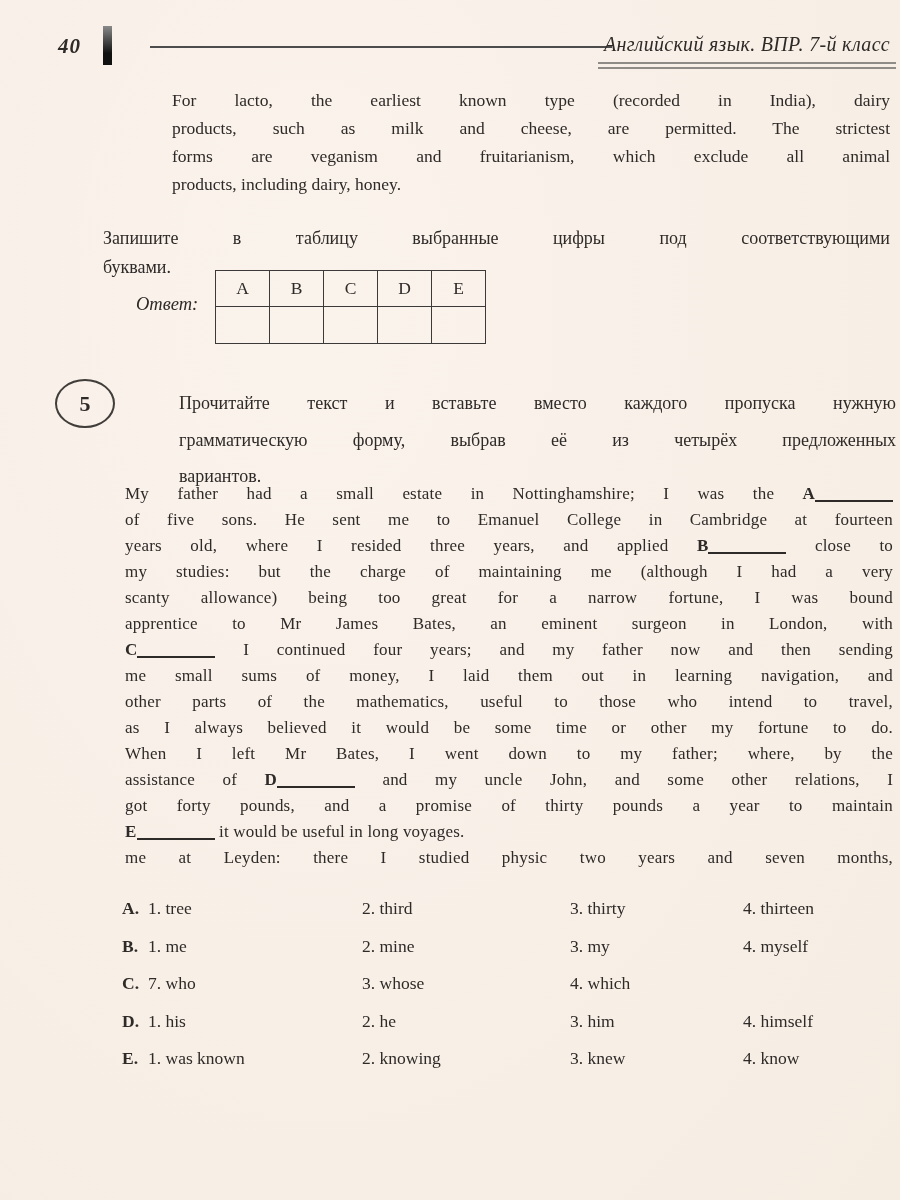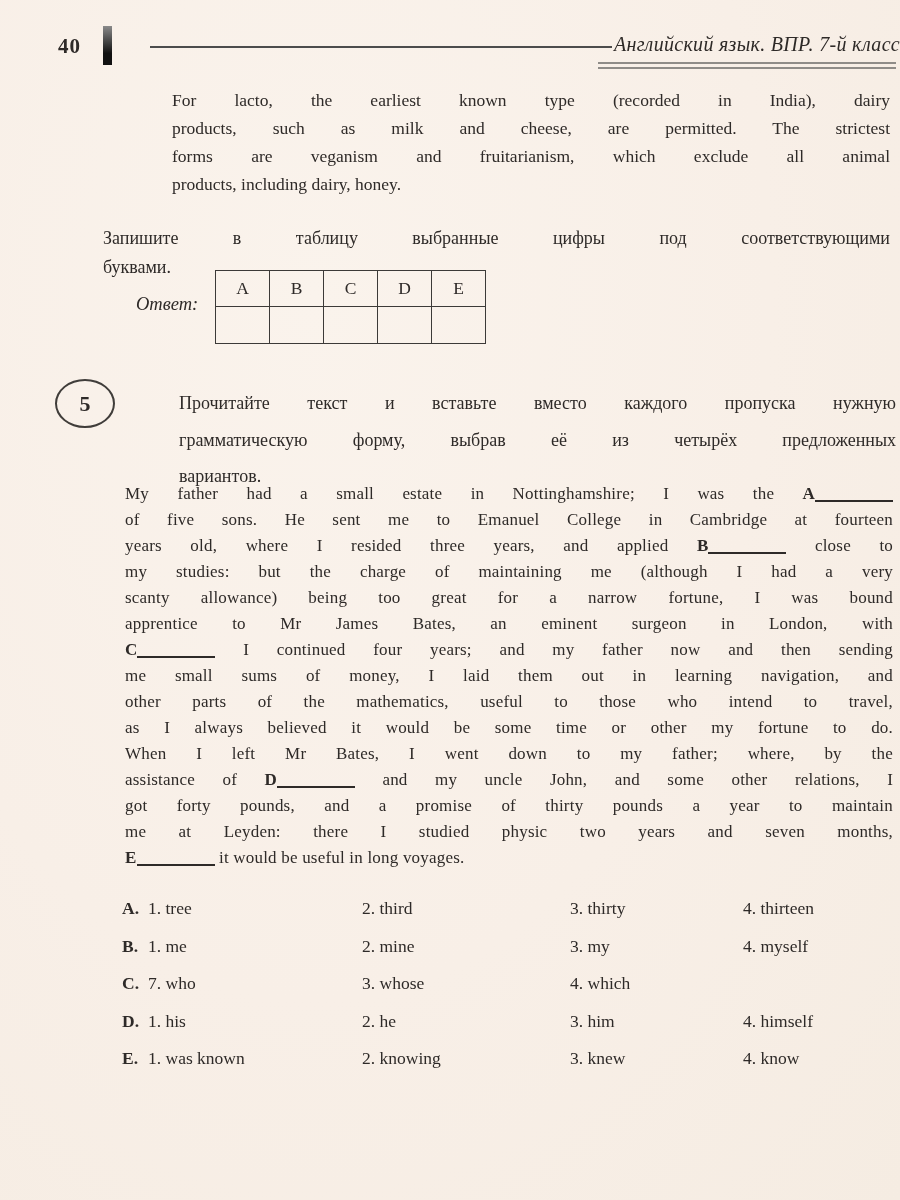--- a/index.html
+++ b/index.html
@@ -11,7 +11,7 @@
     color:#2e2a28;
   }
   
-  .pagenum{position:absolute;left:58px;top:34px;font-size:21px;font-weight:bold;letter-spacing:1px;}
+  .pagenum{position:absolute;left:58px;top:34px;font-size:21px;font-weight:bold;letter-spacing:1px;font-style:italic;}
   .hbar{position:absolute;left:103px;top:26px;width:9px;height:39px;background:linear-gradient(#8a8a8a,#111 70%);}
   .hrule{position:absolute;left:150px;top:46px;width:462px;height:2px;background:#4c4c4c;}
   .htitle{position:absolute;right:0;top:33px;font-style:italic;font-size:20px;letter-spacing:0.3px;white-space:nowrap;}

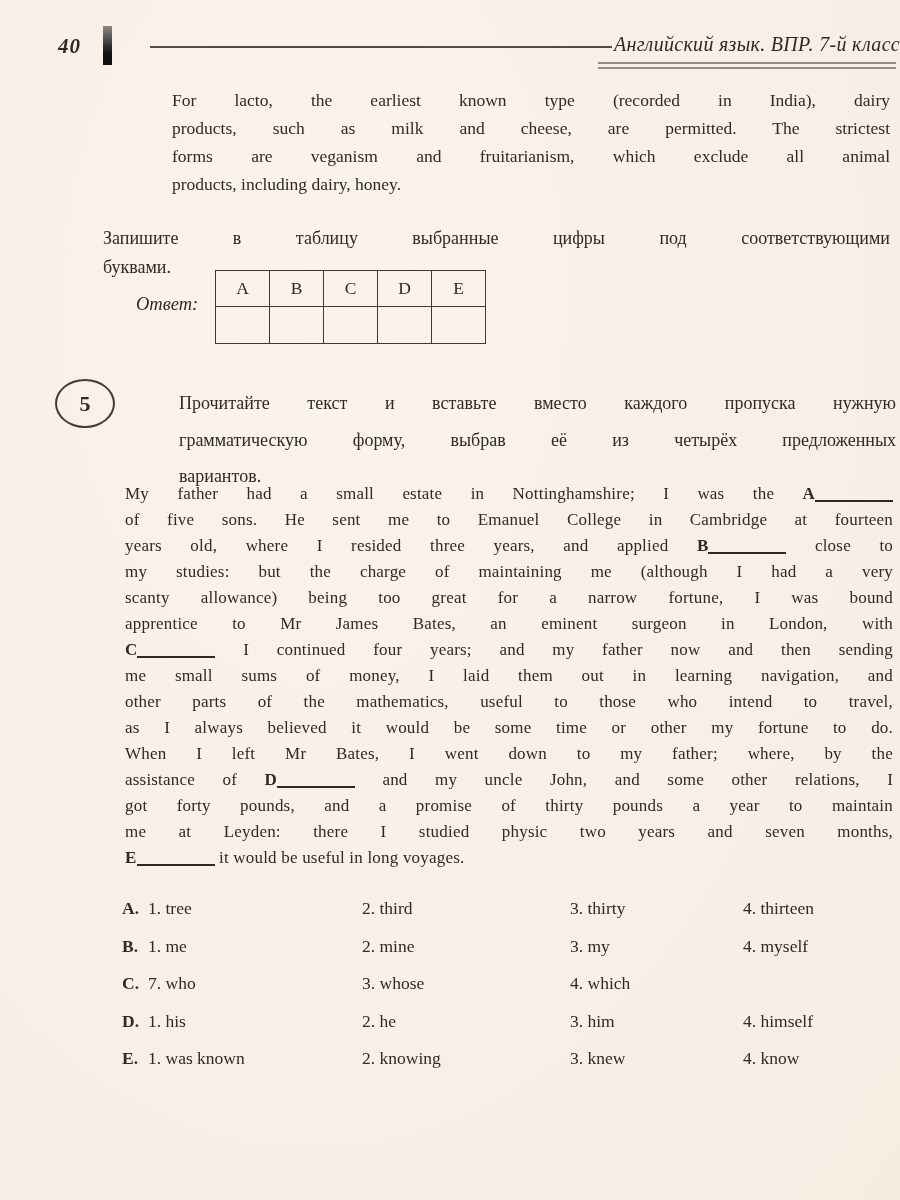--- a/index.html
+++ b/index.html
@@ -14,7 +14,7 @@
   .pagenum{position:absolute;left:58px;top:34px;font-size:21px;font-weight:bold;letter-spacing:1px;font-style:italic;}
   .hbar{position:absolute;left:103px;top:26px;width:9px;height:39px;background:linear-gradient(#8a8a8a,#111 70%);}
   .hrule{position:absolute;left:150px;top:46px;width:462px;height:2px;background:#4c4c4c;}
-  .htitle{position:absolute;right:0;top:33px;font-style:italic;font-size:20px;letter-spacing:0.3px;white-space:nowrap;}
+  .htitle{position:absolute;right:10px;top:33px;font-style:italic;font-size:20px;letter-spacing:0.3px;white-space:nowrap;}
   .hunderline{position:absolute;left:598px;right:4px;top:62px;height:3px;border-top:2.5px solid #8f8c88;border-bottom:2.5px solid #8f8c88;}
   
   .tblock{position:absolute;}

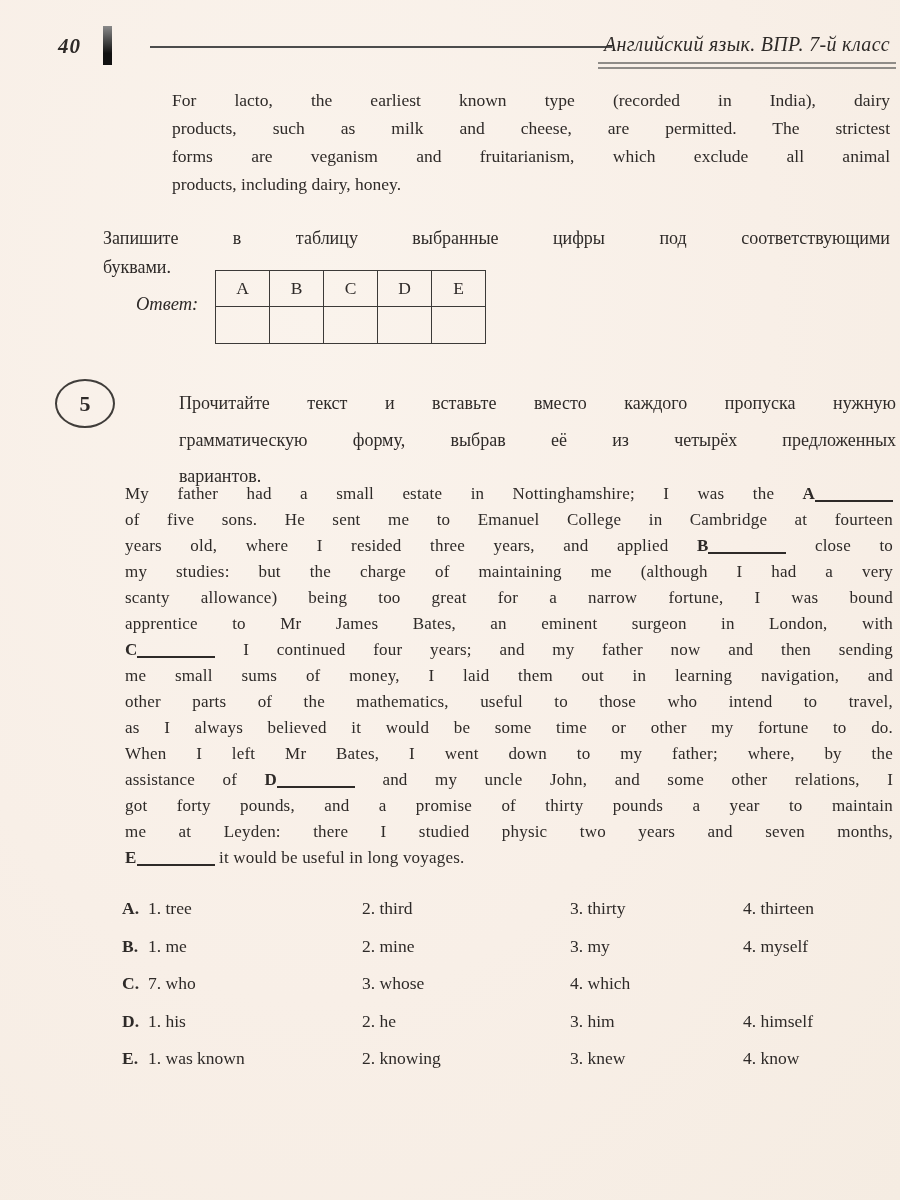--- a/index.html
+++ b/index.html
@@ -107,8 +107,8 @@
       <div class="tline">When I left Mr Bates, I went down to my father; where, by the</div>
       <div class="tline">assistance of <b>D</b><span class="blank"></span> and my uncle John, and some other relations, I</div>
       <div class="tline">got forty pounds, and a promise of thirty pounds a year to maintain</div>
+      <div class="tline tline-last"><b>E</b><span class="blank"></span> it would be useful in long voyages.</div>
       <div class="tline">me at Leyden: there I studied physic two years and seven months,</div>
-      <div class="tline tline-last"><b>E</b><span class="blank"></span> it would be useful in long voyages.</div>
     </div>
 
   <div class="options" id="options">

═══

| Assigned task |
Retype word for word the lines running from the line containing "where, by the</div>" to the end of the listing, and only those.

| Answer section |
       <div class="tline">When I left Mr Bates, I went down to my father; where, by the</div>
       <div class="tline">assistance of <b>D</b><span class="blank"></span> and my uncle John, and some other relations, I</div>
       <div class="tline">got forty pounds, and a promise of thirty pounds a year to maintain</div>
+      <div class="tline tline-last"><b>E</b><span class="blank"></span> it would be useful in long voyages.</div>
       <div class="tline">me at Leyden: there I studied physic two years and seven months,</div>
-      <div class="tline tline-last"><b>E</b><span class="blank"></span> it would be useful in long voyages.</div>
     </div>
 
   <div class="options" id="options">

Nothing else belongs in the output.